"Did my heart love till now?
Forswear it sight
For I ne'er true beauty't
ill this night" - Romeo

Monday, February 22, 2010

Gravity/It's working against me/Gravity/Oh It Wants to Bring Me Down

This is a line from my favorite John Mayer song. I prefer the live version, all 9 minutes of it. John's sultry voice and amazing guitar skills get me every time.
Yesterday, I ventured to church, where I haven't gone sans mi familia in a long time. I've never particularly been fond of church growing up and even up until recently. I go with my mom when I'm home only because I never wanted her to go alone or with just my sister. However, I've recently begun to actually enjoy church. I think I've finally realized how BLESSED I am. I've complained and been through so many difficult obstacles that I've never sat back and realized I've pulled through each situation. I played the woe is me card for far too long. My life could be a great deal worse, but here I am. Still standing. Each day is a blessing, I have the ability to wake up, function for myself, attend a university, pursue a college degree, have a family, have great friends, and still have some sanity about me.

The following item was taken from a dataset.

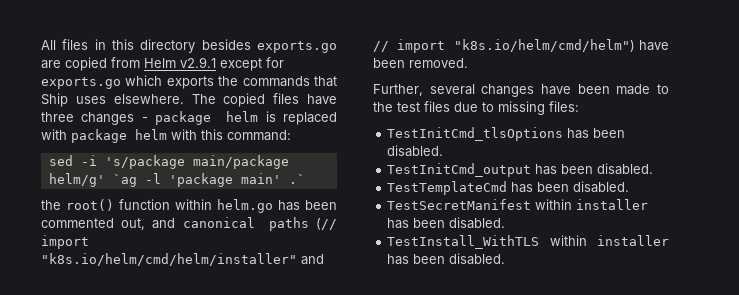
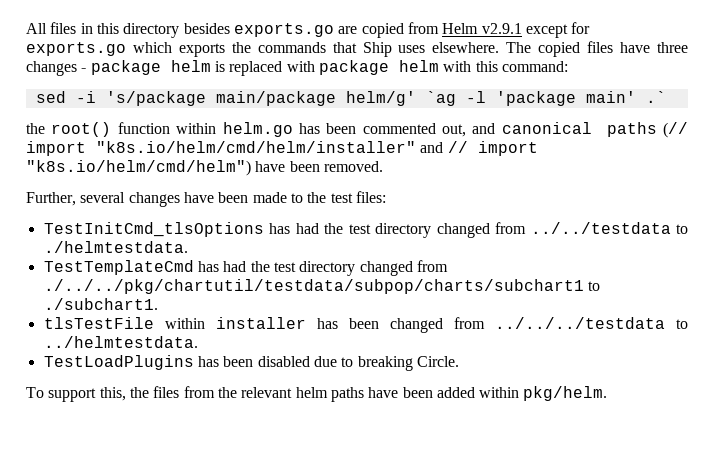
[424,101,545,115] files due to missing -> (353, 198) none
[593,128,626,138] [387,145,444,157] [387,163,654,177] [387,181,630,195] [387,199,649,210] [387,217,506,229] [387,235,669,249] [387,253,506,265] been disabled. // TestInitCmd_output has been disabled. // TestTemplateCmd has been disabled. // TestSecretManifest within installer has been disabled. // TestInstall_WithTLS within installer has been disabled. -> [295,222,688,238] [43,241,188,253] [43,260,448,276] [43,279,600,294] [43,298,158,310] [43,317,688,333] [43,336,198,348] [43,355,459,371] [26,386,608,402] had the test directory changed from ../../testdata to ./helmtestdata. // TestTemplateCmd has had the test directory changed from ./../../pkg/chartutil/testdata/subpop/charts/subchart1 to ./subchart1. // tlsTestFile within installer has been changed from ../../../testdata to ../helmtestdata. // TestLoadPlugins has been disabled due to breaking Circle. // To support this, the files from the relevant helm paths have been added within pkg/helm.

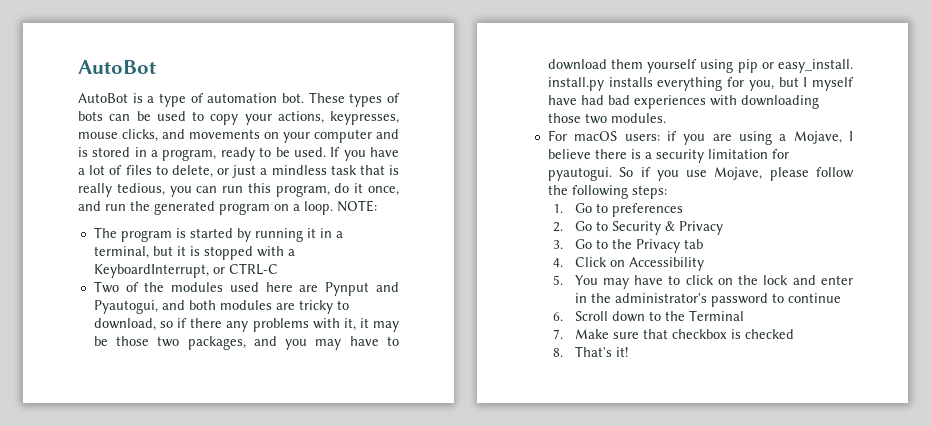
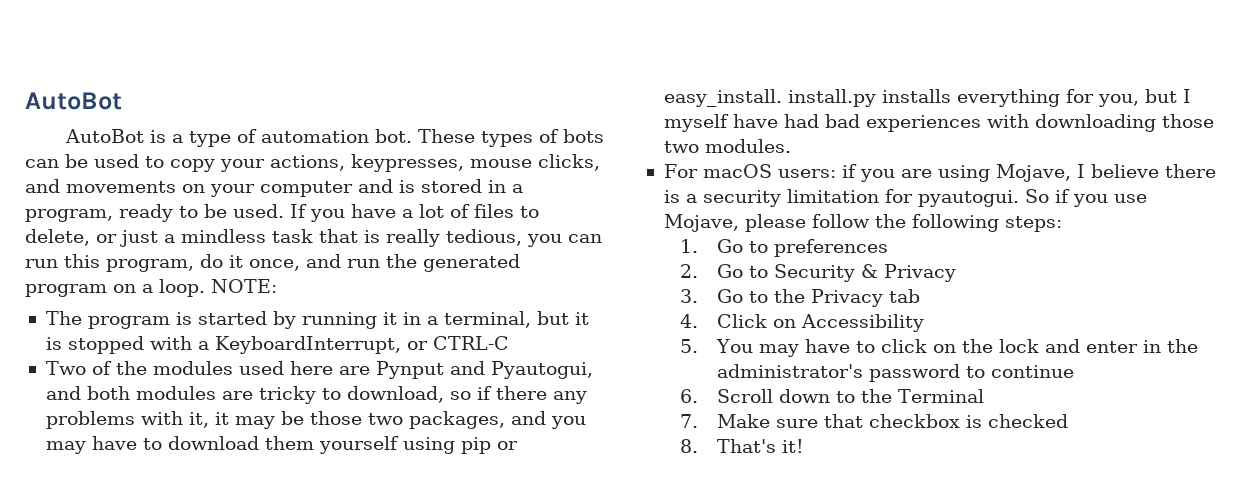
[779,134,787,141] a -> (990, 173) none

Sure, my life is greatly different than how I pictured it. Yet, I feel I had to make this unexpected journey to find myself and to find purpose. I may still be looking, but firmly believe the hands of God are here to direct me further to wherever He sees me. I just feel a sense of calm and optimism that I let go a LONG time ago.

On a side note, Lent is going well. Not having Coke is probably the worst part. I think I'm having caffeine withdrawals. My head hurts a lot, and I constantly feel I want to hurl. It's been almost a week, so hopefully my body will adjust more by this Wednesday.